The lie is obvious here. The opportunism only slightly less so. When Fetterman declared himself against fracking, this was to appease the environmentalist lobby. This is the same reason Biden came into office canceling pipelines and drilling rights: the appeasement of an important constituency within the Democratic base (and, more significantly, the Democratic donor pool).

Then there was the matter of Fetterman’s health. Fetterman has had diagnosed heart problems since 2017. He suffered a stroke this past May. Fetterman had a noticeable difficulty processing language. Even members of the Democratic Party’s mainstream media cheerleading squad, like CNN’s Jill Filipovic, acknowledged this.

This raises the question of Fetterman’s physical fitness for office. It is a question that voters should not be forced to ask. The Democratic Party, to be blunt about it, should have run someone else. But the Democrats have struggled to field candidates who have anything approaching a centrist appeal. This is why the Democrats ran Joe Biden in 2020, despite his frequent confusion and possible cognitive decline.

 Fetterman is the closest thing Democrats could find to a centrist for the Pennsylvania senate race. Although he came from a privileged background (his assessment—not mine), Fetterman affects a working-class demeanor. He wears hoodies rather than shirts and ties, to project the image of being an “ordinary guy”. 

Although Fetterman toes the Democratic Party lines on abortion and economic populism, he is grounded enough to recognize—belatedly—that his party’s anti-energy stance has backfired on the Democrats…not to mention everyone in America who drives a car, heats their home in winter, or relies on consumer goods transported by truck.

Fetterman is 53 years old. Not elderly, but not exactly young anymore. I’m 54, only one year Fetterman’s senior, so I know the age of 53 quite well. 

Fifty-three is an age that can go either way, depending on one’s underlying health. A year ago I was gaining some weight and acutely feeling my age. In the past six months I’ve dropped fifteen pounds and started running again. I feel like a nineteen-year-old again. Or—no—maybe a thirty-nine-year-old, on my good days. Once you pass the mid-century mark, you have some limitations. That’s just the way it is. The next decade—the next year—can no longer be taken for granted.

Fetterman is clearly in poor health. He could still have a reasonably long life ahead of him, if given time to recover. 

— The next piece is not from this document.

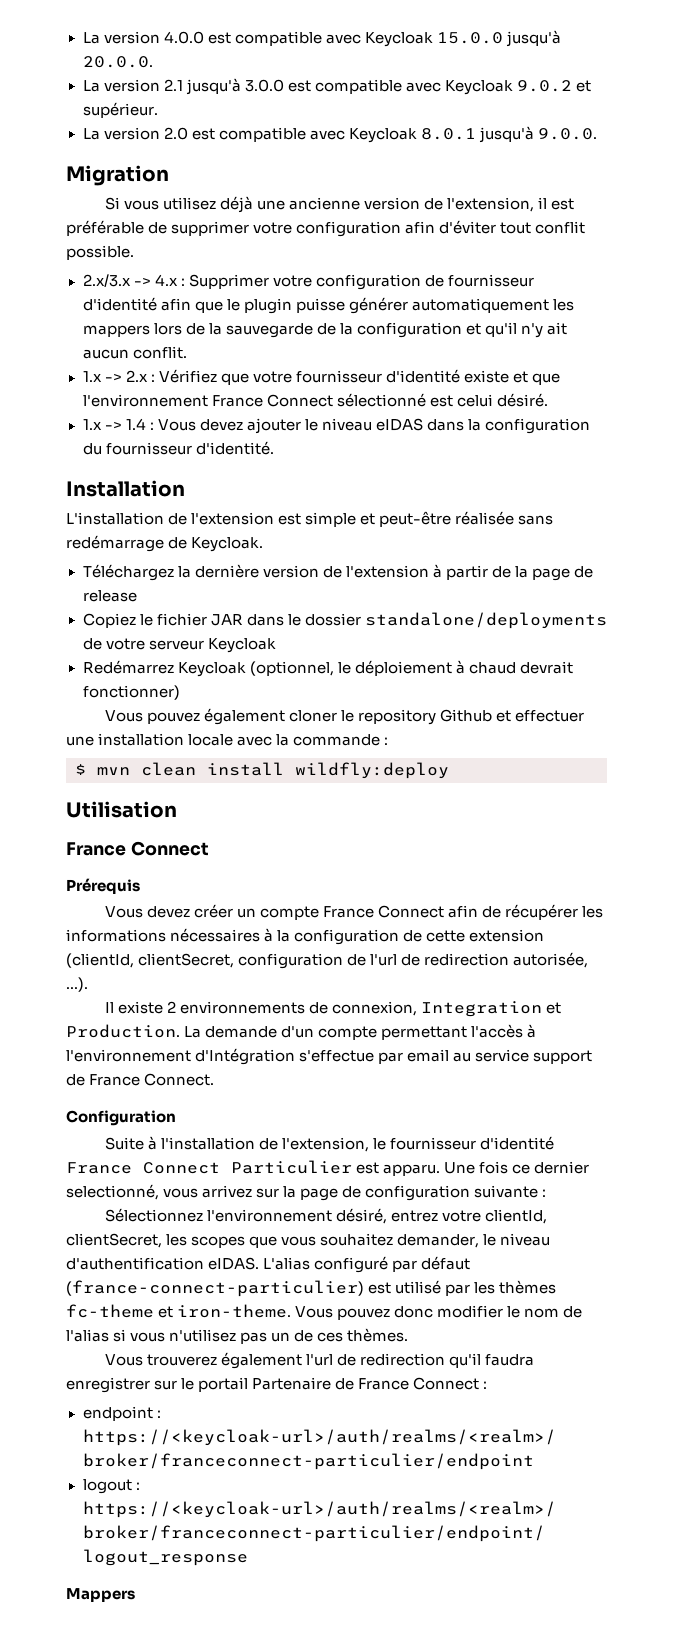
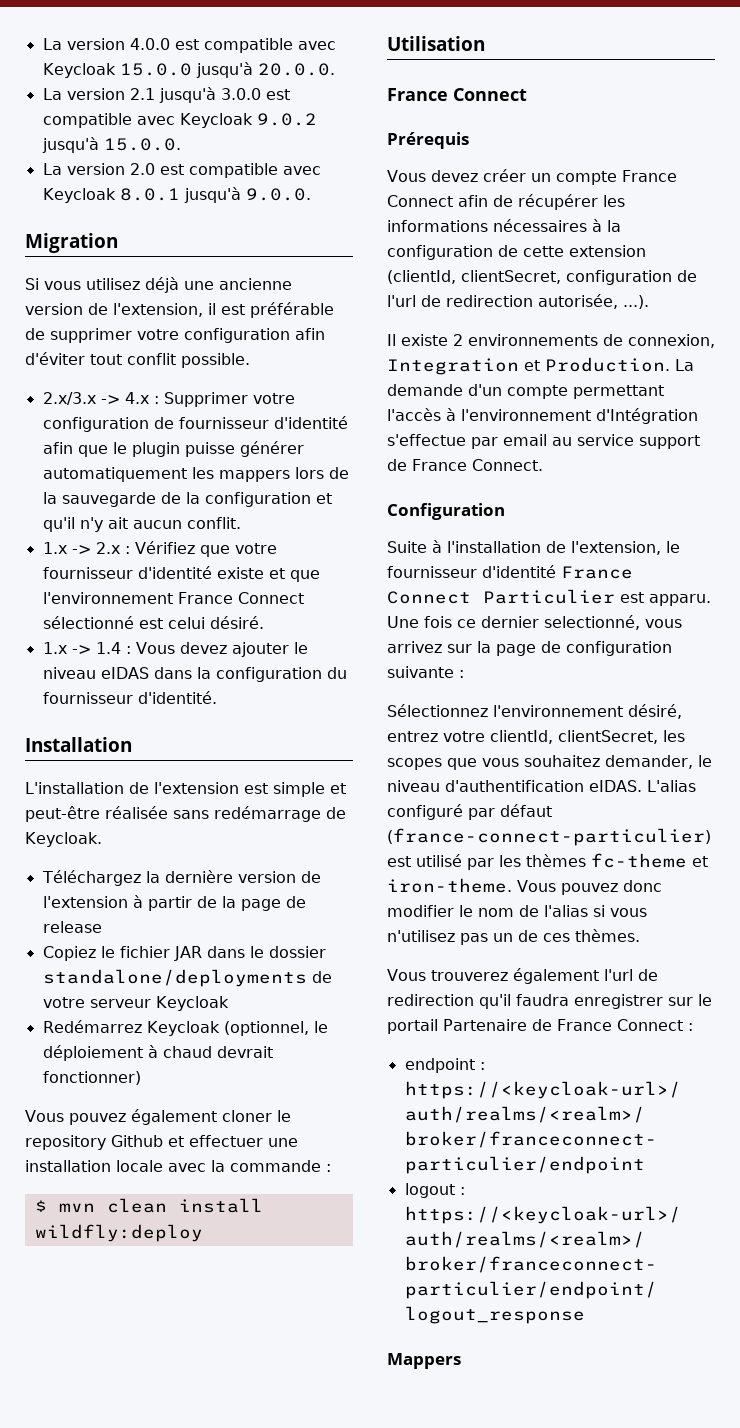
- La version 2.1 jusqu'à 3.0.0 est compatible avec Keycloak 9.0.2 et supérieur.
+ La version 2.1 jusqu'à 3.0.0 est compatible avec Keycloak 9.0.2 jusqu'à 15.0.0.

Suppose you’re a voter in Pennsylvania. (And possibly you are, if you’re reading this.) Even if you agree with Fetterman’s positions, and don’t mind his flip-flops on others, you must consider the question: Is it in the best interest of Pennsylvania voters—or Fetterman himself—to send a man with such serious health problems to the United States Senate? 

The Democratic Party, after all, could have found someone else to run, if only the Democratic Party had a deeper bench of candidates who would not send centrist voters fleeing in terror.